In 1931, Victor’s family moved back to San Francisco. Victor completed his first mural commission in 1932 for the Palo Alto Medical Clinic, here at the Roth Building. The frescoes he created for the clinic contrasted modern medicine with earlier medical practices. Initially, the frescoes caused a minor scandal because patients were depicted partially undressed. Residents drove slowly along Homer Avenue to view the murals, causing a traffic jam and provoking a threat from clinic surgeon Fritz Roth that he would move in once the walls were whitewashed. (The furor abated and the murals remain.)
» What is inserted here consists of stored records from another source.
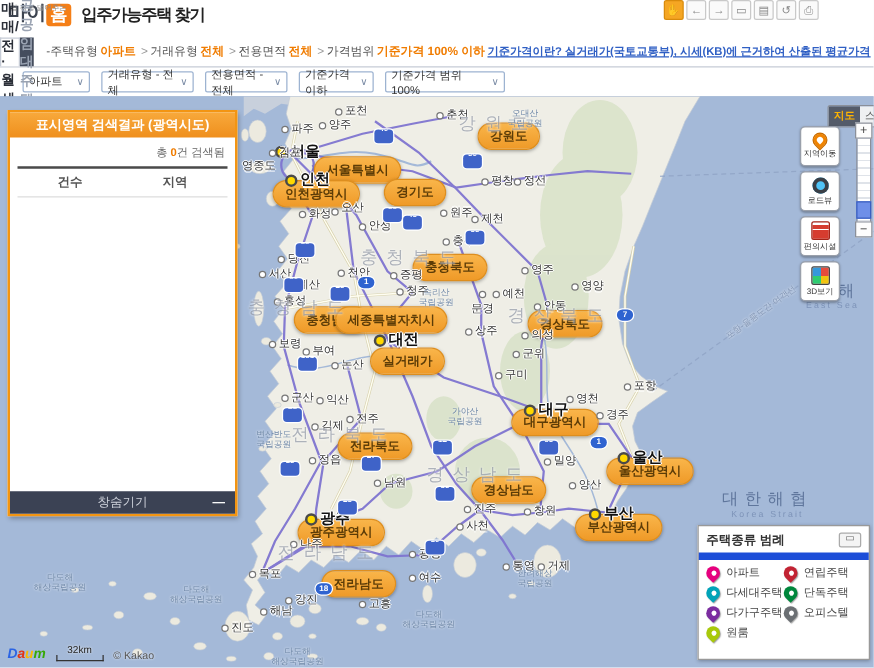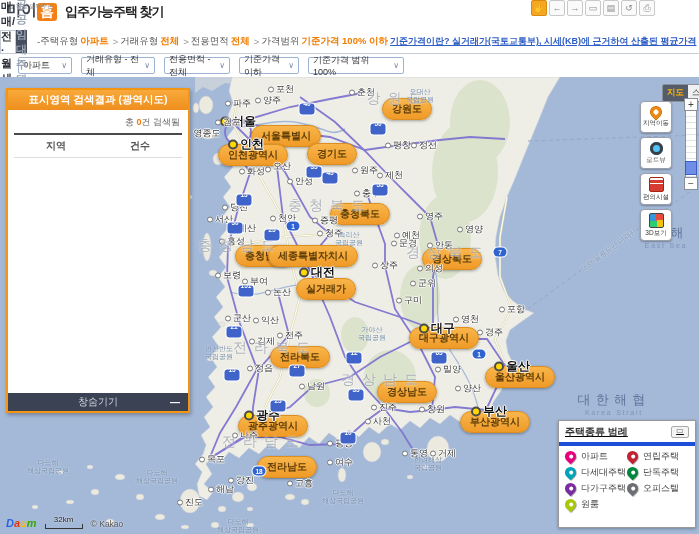--- a/index.html
+++ b/index.html
@@ -79,21 +79,21 @@
   #tools{position:absolute;left:640px;top:24px;display:flex;flex-direction:column;gap:4px;}
   .tool{width:30px;height:30px;background:#fff;border:1px solid #9aa0ab;border-radius:4px;box-shadow:0 1px 2px rgba(0,0,0,.3);display:flex;flex-direction:column;align-items:center;justify-content:center;cursor:pointer;}
   .tool .tlbl{font-size:6.5px;color:#333;margin-top:1px;white-space:nowrap;}
   #zoomctl{position:absolute;left:684px;top:21px;width:14px;display:flex;flex-direction:column;align-items:center;}
   #zoomctl .zbtn{width:14px;height:13px;background:#fdfdfd;border:1px solid #8a8f99;box-sizing:border-box;font-size:10px;line-height:11px;text-align:center;color:#444;cursor:pointer;}
   #zoomtrack{width:10px;height:66px;background:repeating-linear-gradient(#fff 0 5px,#dfe3e9 5px 6px);border:1px solid #8a8f99;border-top:none;border-bottom:none;position:relative;cursor:pointer;}
   #zoomhandle{position:absolute;left:-1px;width:10px;height:12px;top:50px;background:#6e8fe8;border:1px solid #3a5fc0;cursor:grab;}
 
   
   #legendbox{position:absolute;left:558px;top:343px;width:138px;height:108px;background:#fff;border:1px solid #999;box-shadow:0 1px 3px rgba(0,0,0,.3);box-sizing:border-box;}
-  #legend-head{display:flex;align-items:center;justify-content:space-between;padding:4px 6px 3px;border-bottom:4px solid #1d4ed8;text-decoration:underline;}
+  #legend-head{display:flex;align-items:center;justify-content:space-between;padding:4px 6px 3px;border-bottom:6px solid #1d4ed8;}
   #legend-title{font-size:10px;font-weight:bold;color:#333;}
   #legend-min{width:16px;height:10px;border:1px solid #aaa;border-radius:2px;background:#f4f4f4;font-size:8px;line-height:8px;text-align:center;color:#666;cursor:pointer;}
   #legend-grid{display:grid;grid-template-columns:1fr 1fr;padding:4px 6px;row-gap:3px;}
   .legend-item{display:flex;align-items:center;gap:5px;}
   .legend-item .pin{width:11px;height:11px;border-radius:50% 50% 50% 0;transform:rotate(-45deg);position:relative;box-shadow:0 1px 1px rgba(0,0,0,.4);}
   .legend-item .pin::after{content:"";position:absolute;width:4px;height:4px;background:#fff;border-radius:50%;left:3.5px;top:3.5px;}
   .legend-item .lbl{font-size:9px;color:#444;}
 
   
   #scalebar{position:absolute;left:6px;top:438px;display:flex;align-items:flex-end;gap:8px;}
@@ -380,21 +380,21 @@
           <span class="nm">홍성</span>
         </div>
         <div class="city minor" style="left: 325px; top: 143px; position: absolute;">
           <span class="dot"></span>
           <span class="nm">증평</span>
         </div>
         <div class="city minor" style="left: 330px; top: 156px; position: absolute;">
           <span class="dot"></span>
           <span class="nm">청주</span>
         </div>
-        <div class="city minor" style="left: 404px; top: 166px; position: absolute;">
+        <div class="city minor" style="left: 386px; top: 166px; position: absolute; flex-direction: column;">
           <span class="dot"></span>
           <span class="nm">문경</span>
         </div>
         <div class="city minor" style="left: 407px; top: 158px; position: absolute;">
           <span class="dot"></span>
           <span class="nm">예천</span>
         </div>
         <div class="city minor" style="left: 430px; top: 139px; position: absolute;">
           <span class="dot"></span>
           <span class="nm">영주</span>
@@ -640,22 +640,22 @@
         <div class="ferrylabel" style="left: 575px; top: 168px; position: absolute; transform: rotate(-36deg);">포항-울릉도간 여객선</div>
         <div class="city minor" style="left: 207px; top: 56px; position: absolute; text-align: right;">
           <span class="nm">영종도</span>
         </div>
       </div>
 
     <div id="panel">
       <div id="panel-head">표시영역 검색결과 (광역시도)</div>
       <div id="panel-sum"><span>총 </span><span class="cnt">0</span><span>건 검색됨</span></div>
       <div id="panel-thead">
+        <div>건수</div>
         <div>지역</div>
-        <div>건수</div>
       </div>
       <div id="panel-body"></div>
       <div id="panel-foot">
         <span>창숨기기</span>
         <span class="minus">—</span>
       </div>
     </div>
 
     <div id="maptoggle">
       <div id="btn-map">지도</div>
In the 1930s, Victor completed murals at the Coit Tower in San Francisco, the Presidio chapel, George Washington High School, and the California School of Fine Arts. His works focused on humanist themes, including concerns about class, labor, and power. He also held solo exhibitions throughout the 1930s. Victor taught art at Stanford University from 1938 to 1962, and beginning the late 1940s, he also taught at the California Labor School. Arnautoff held leftist political views, and he joined the Communist Party and several artists’ unions. His politics were often reflected in his work.

Though he had become a naturalized U.S. citizen, Victor returned to the Soviet Union two years after his wife died in 1961. He published a memoir and created large tile mosaics. He remarried in 1970 and died in Leningrad in 1979.

— TO LEARN MORE ABOUT VICTOR ARNAUTOFF’S LIFE, WATCH THIS PRESENTATION BY ROBERT CHERNY, SAN FRANCISCO STATE UNIVERSITY (1 HOUR), HERE
Take a photo of yourself at the Roth Building, the future home of the Palo Alto Museum, and post it to Twitter and Instagram with the hashtag #PaloAltoWelcomeWeek!

and1:
Tommy Jordan the founder of the band Geggy Tah had a song in high school called “Jim Newton Says” about his classmate the future Los Angeles Times editorial page editor. I’m sort of saying Matt is an oracle like Jim Newton (or Jim Newton circa 1981? Sometimes I don’t even know what I am saying!)